* What to produce *
Each line below needs to be returned exactly. Skip any picture.
START Available data
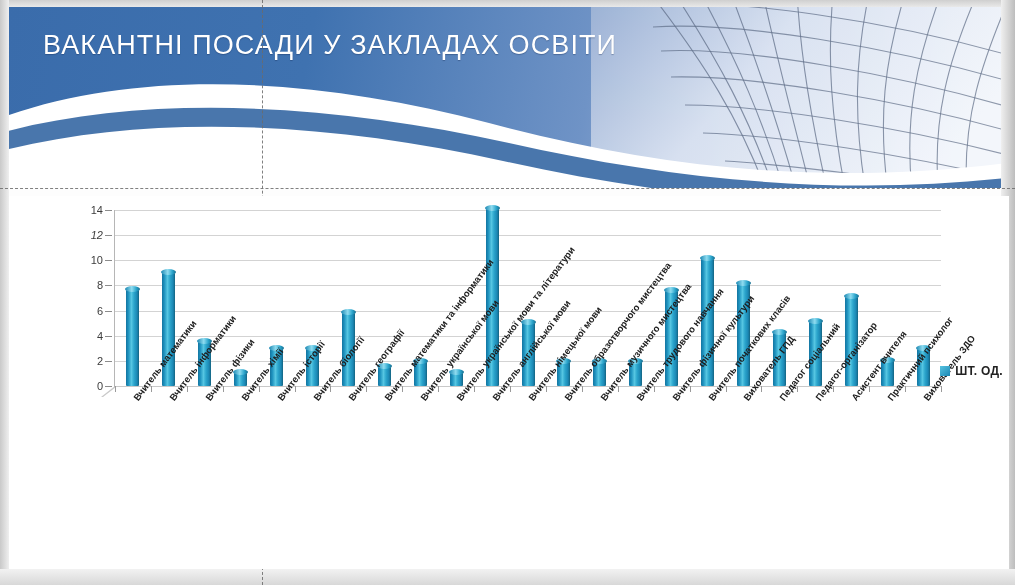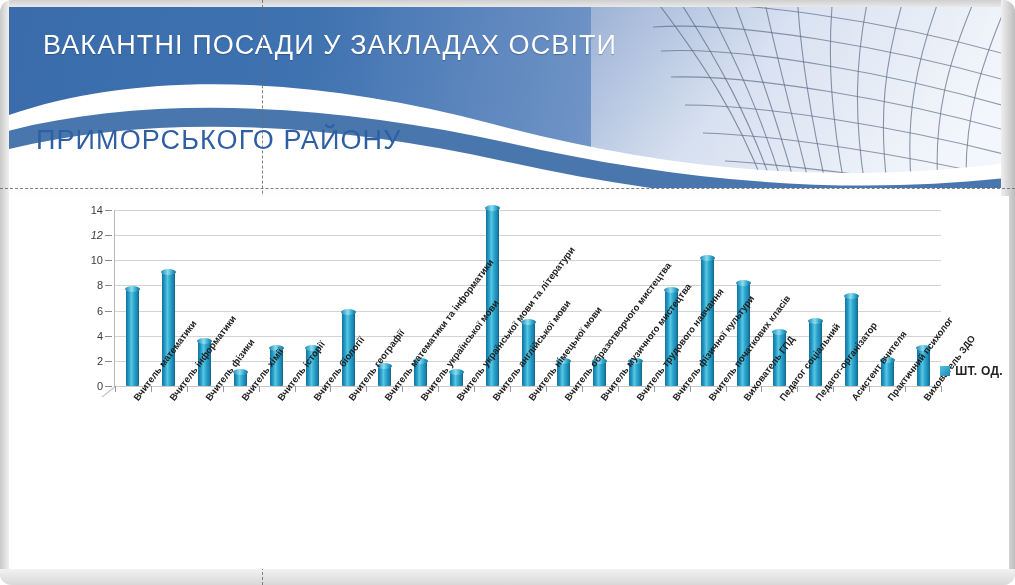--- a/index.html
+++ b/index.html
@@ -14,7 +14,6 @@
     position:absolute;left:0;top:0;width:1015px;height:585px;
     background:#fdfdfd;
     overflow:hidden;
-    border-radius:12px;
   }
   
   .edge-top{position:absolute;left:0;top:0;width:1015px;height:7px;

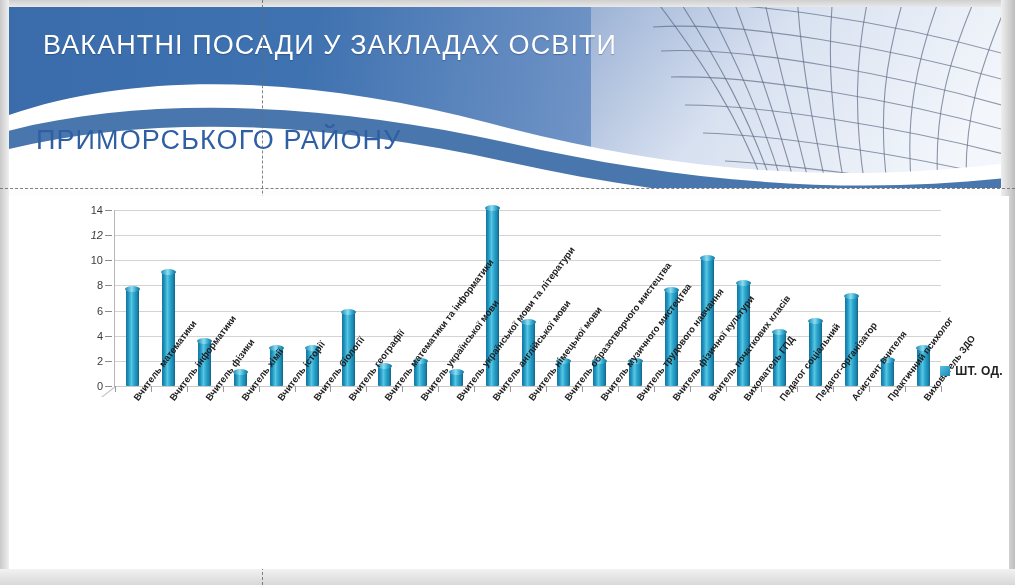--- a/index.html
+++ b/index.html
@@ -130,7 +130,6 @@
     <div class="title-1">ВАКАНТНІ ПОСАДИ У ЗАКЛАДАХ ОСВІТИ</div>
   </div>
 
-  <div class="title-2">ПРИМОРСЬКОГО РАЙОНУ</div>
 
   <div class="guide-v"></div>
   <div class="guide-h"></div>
END Available data
* Finished exercise *
--- a/index.html
+++ b/index.html
@@ -14,7 +14,6 @@
     position:absolute;left:0;top:0;width:1015px;height:585px;
     background:#fdfdfd;
     overflow:hidden;
-    border-radius:12px;
   }
   
   .edge-top{position:absolute;left:0;top:0;width:1015px;height:7px;

--- a/index.html
+++ b/index.html
@@ -130,7 +130,6 @@
     <div class="title-1">ВАКАНТНІ ПОСАДИ У ЗАКЛАДАХ ОСВІТИ</div>
   </div>
 
-  <div class="title-2">ПРИМОРСЬКОГО РАЙОНУ</div>
 
   <div class="guide-v"></div>
   <div class="guide-h"></div>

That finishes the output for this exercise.